Implicaciones globales del avance del peso mexicano
El ascenso del peso mexicano en el mercado mundial tiene ramificaciones que trascienden las fronteras mexicanas. Para los inversores internacionales, representa una oportunidad de diversificación en un portafolio dominado por divisas desarrolladas. El BIS enfatiza que esta tendencia contribuye a un sistema financiero más resiliente, donde monedas como el peso mexicano actúan como contrapesos a dominios unipolares. En México, este reconocimiento impulsa reformas que alinean la política monetaria con estándares globales, promoviendo la atracción de inversión extranjera directa. Analistas proyectan que, si se mantienen las condiciones actuales, el peso mexicano podría escalar aún más en rankings futuros, consolidando su estatus como un pilar de los mercados emergentes.
Desde una perspectiva más amplia, el peso mexicano ilustra el potencial de economías en desarrollo para influir en dinámicas globales. Su inclusión en los top 14 no es mero azar; responde a años de disciplina fiscal y apertura comercial. Banxico, en particular, ha jugado un rol pivotal al mantener tasas de interés atractivas que equilibran inflación y crecimiento. Esta estrategia ha pagado dividendos, como lo atestiguan los datos del BIS, y sirve de modelo para otras naciones en transición. La volatilidad reducida, un subproducto de la mayor liquidez, permite a empresas mexicanas expandirse internacionalmente con mayor confianza en su moneda base.

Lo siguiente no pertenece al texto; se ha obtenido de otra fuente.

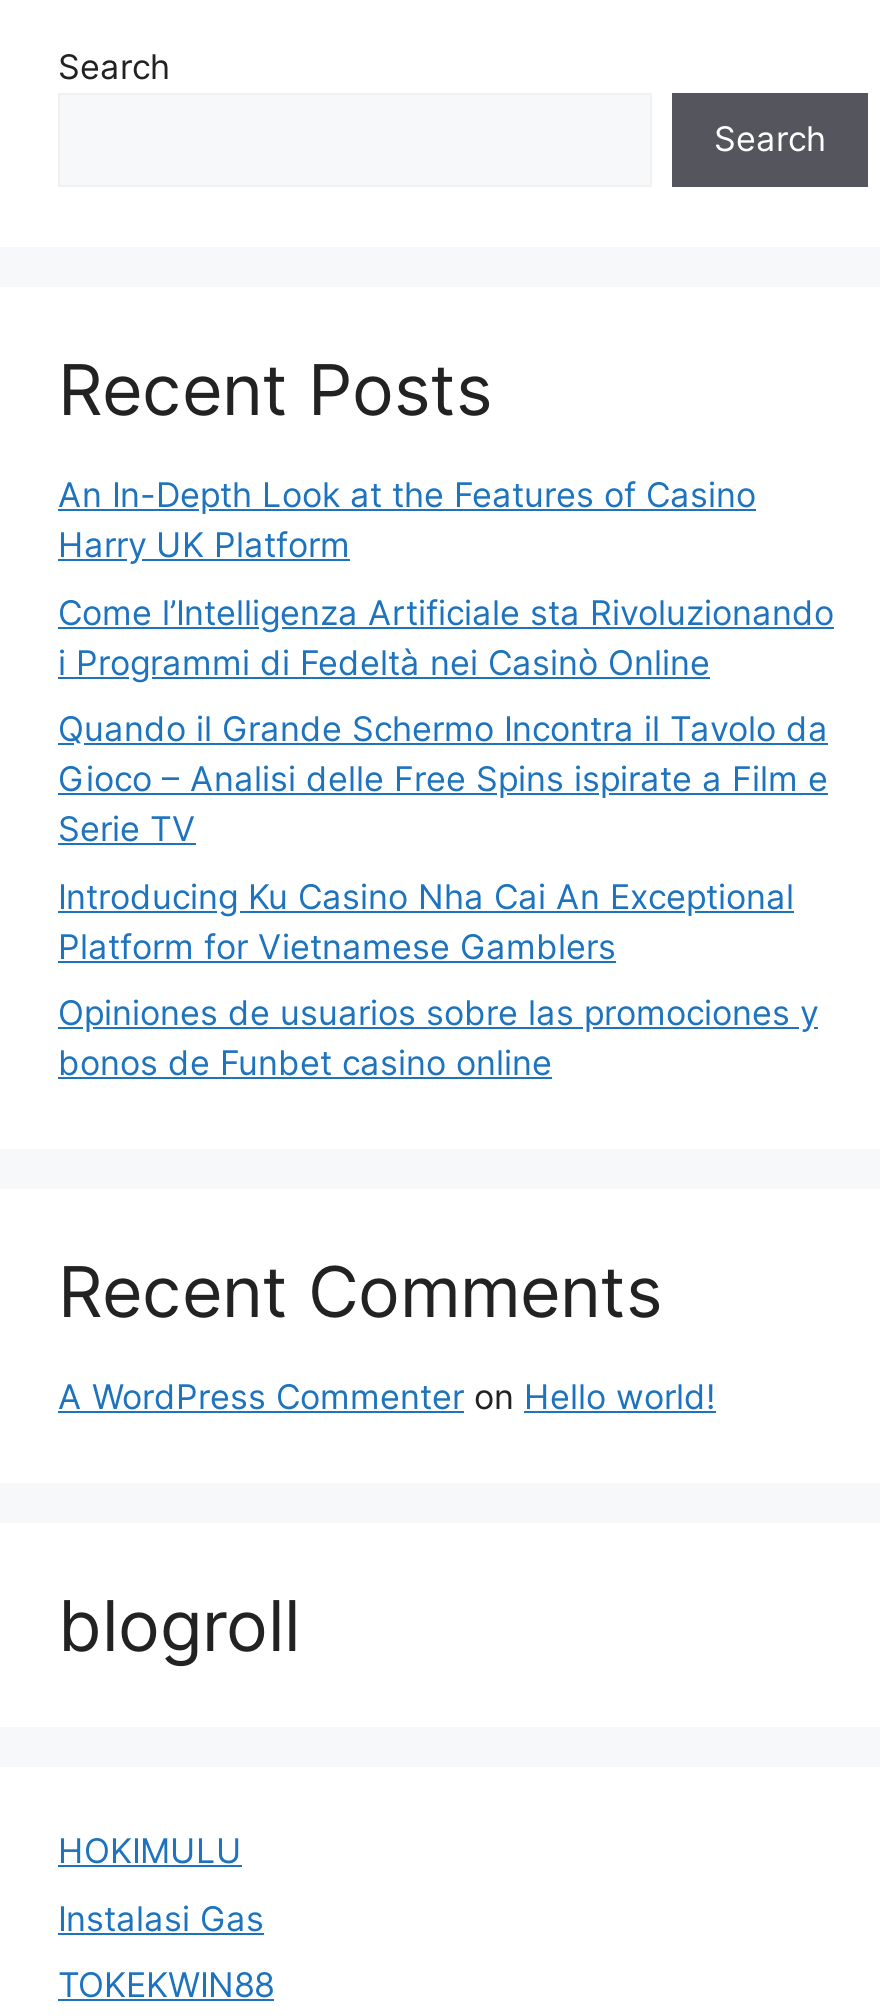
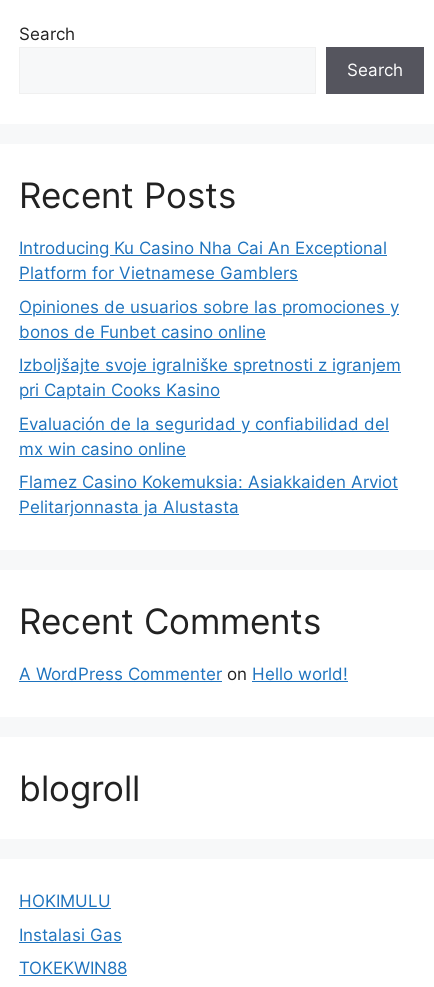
- An In-Depth Look at the Features of Casino
- Harry UK Platform
- Come l’Intelligenza Artificiale sta Rivoluzionando
- i Programmi di Fedeltà nei Casinò Online
- Quando il Grande Schermo Incontra il Tavolo da
- Gioco – Analisi delle Free Spins ispirate a Film e
- Serie TV

moved up: Introducing Ku Casino Nha Cai An Exceptional | Platform for Vietnamese Gamblers | Opiniones de usuarios sobre las promociones y | bonos de Funbet casino online

+ Izboljšajte svoje igralniške spretnosti z igranjem
+ pri Captain Cooks Kasino
+ Evaluación de la seguridad y confiabilidad del
+ mx win casino online
+ Flamez Casino Kokemuksia: Asiakkaiden Arviot
+ Pelitarjonnasta ja Alustasta
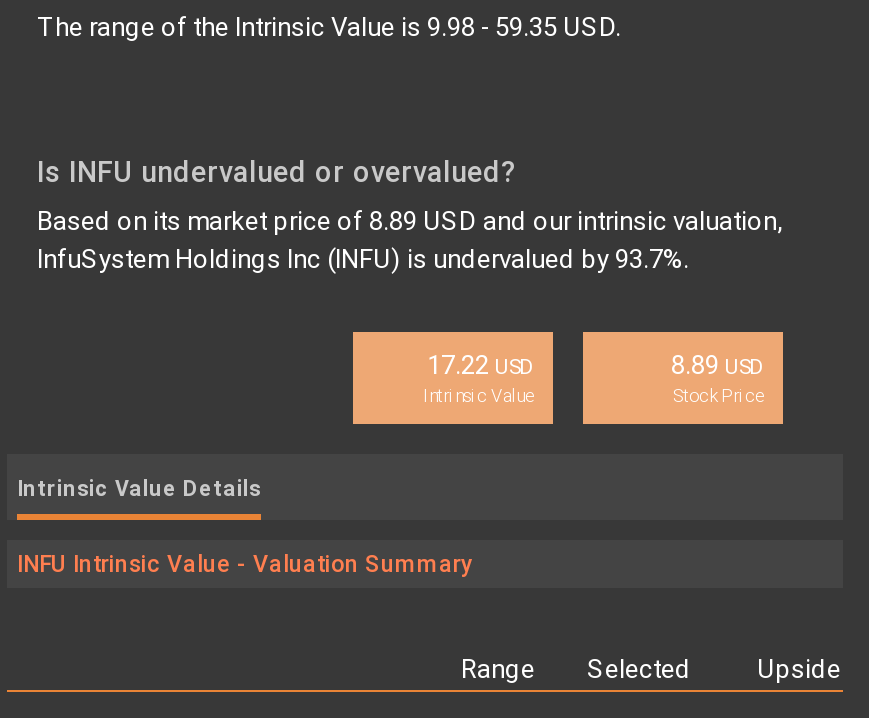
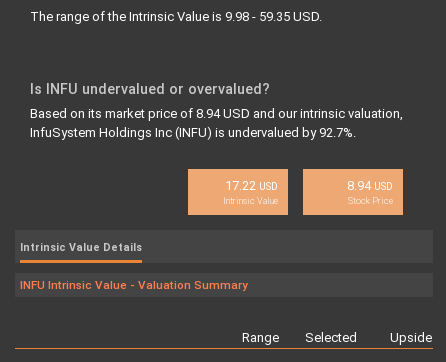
- Based on its market price of 8.89 USD and our intrinsic valuation,
+ Based on its market price of 8.94 USD and our intrinsic valuation,

- InfuSystem Holdings Inc (INFU) is undervalued by 93.7%.
+ InfuSystem Holdings Inc (INFU) is undervalued by 92.7%.

- 8.89 USD
+ 8.94 USD
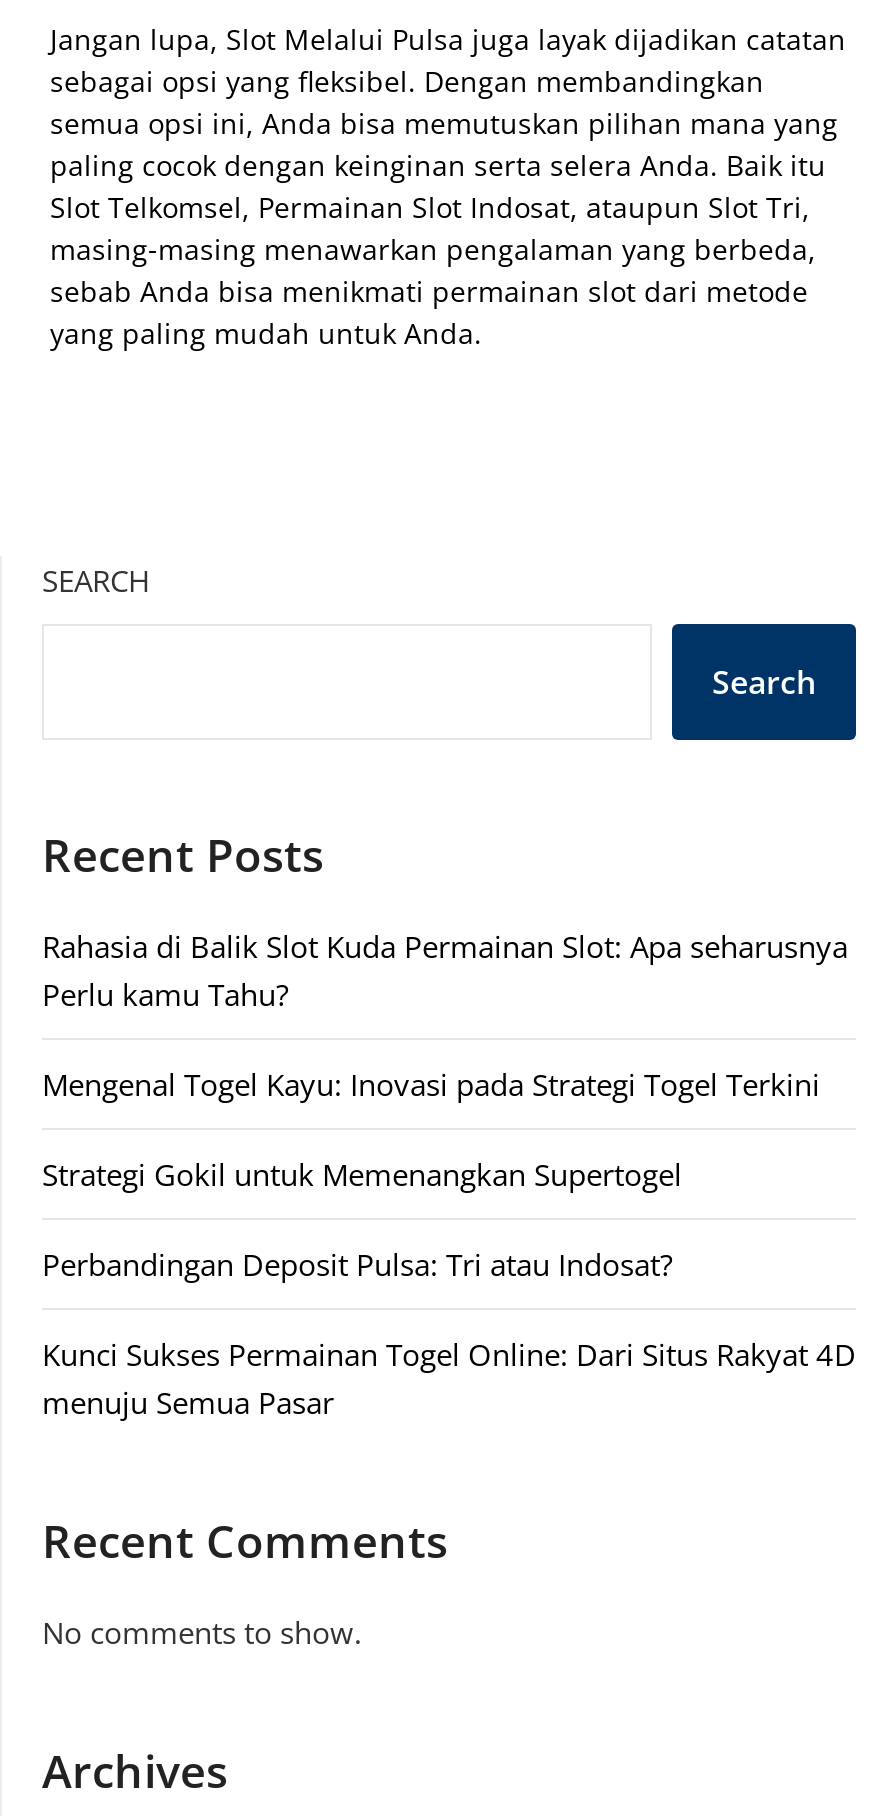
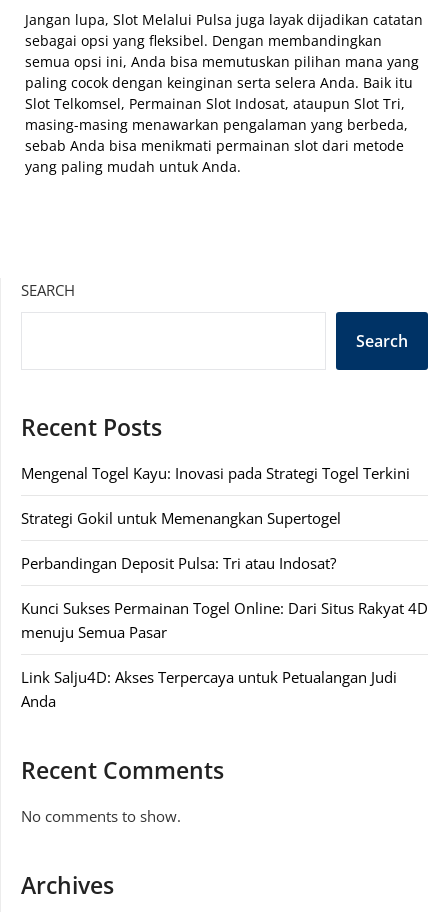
- Rahasia di Balik Slot Kuda Permainan Slot: Apa seharusnya
- Perlu kamu Tahu?

moved up: Mengenal Togel Kayu: Inovasi pada Strategi Togel Terkini | Strategi Gokil untuk Memenangkan Supertogel | Perbandingan Deposit Pulsa: Tri atau Indosat? | Kunci Sukses Permainan Togel Online: Dari Situs Rakyat 4D | menuju Semua Pasar

+ Link Salju4D: Akses Terpercaya untuk Petualangan Judi
+ Anda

En el panorama de 2025, con desafíos como la inflación persistente y tensiones comerciales, el peso mexicano emerge como un ejemplo de adaptabilidad. Su volumen de operación, que superó expectativas en la encuesta trienal, refleja una economía mexicana cada vez más integrada. Fuentes especializadas, como reportes de Monex, destacan cómo este progreso se mide en términos concretos de transacciones diarias, ofreciendo una base sólida para proyecciones futuras.
De igual modo, observadores en el sector financiero, incluyendo contribuciones de XP, señalan que el contexto de elevada volatilidad global en abril de 2025 no frenó, sino que aceleró la adopción del peso mexicano. Estos insights, derivados de análisis detallados del BIS, subrayan la robustez de la moneda ante presiones externas.
Finalmente, al revisar los resultados de la encuesta entre bancos centrales, queda claro que el peso mexicano debe su tercer lugar en emergentes a una combinación de factores endógenos y exógenos, tal como lo documentan los expertos involucrados en el proceso de recolección de datos del BIS.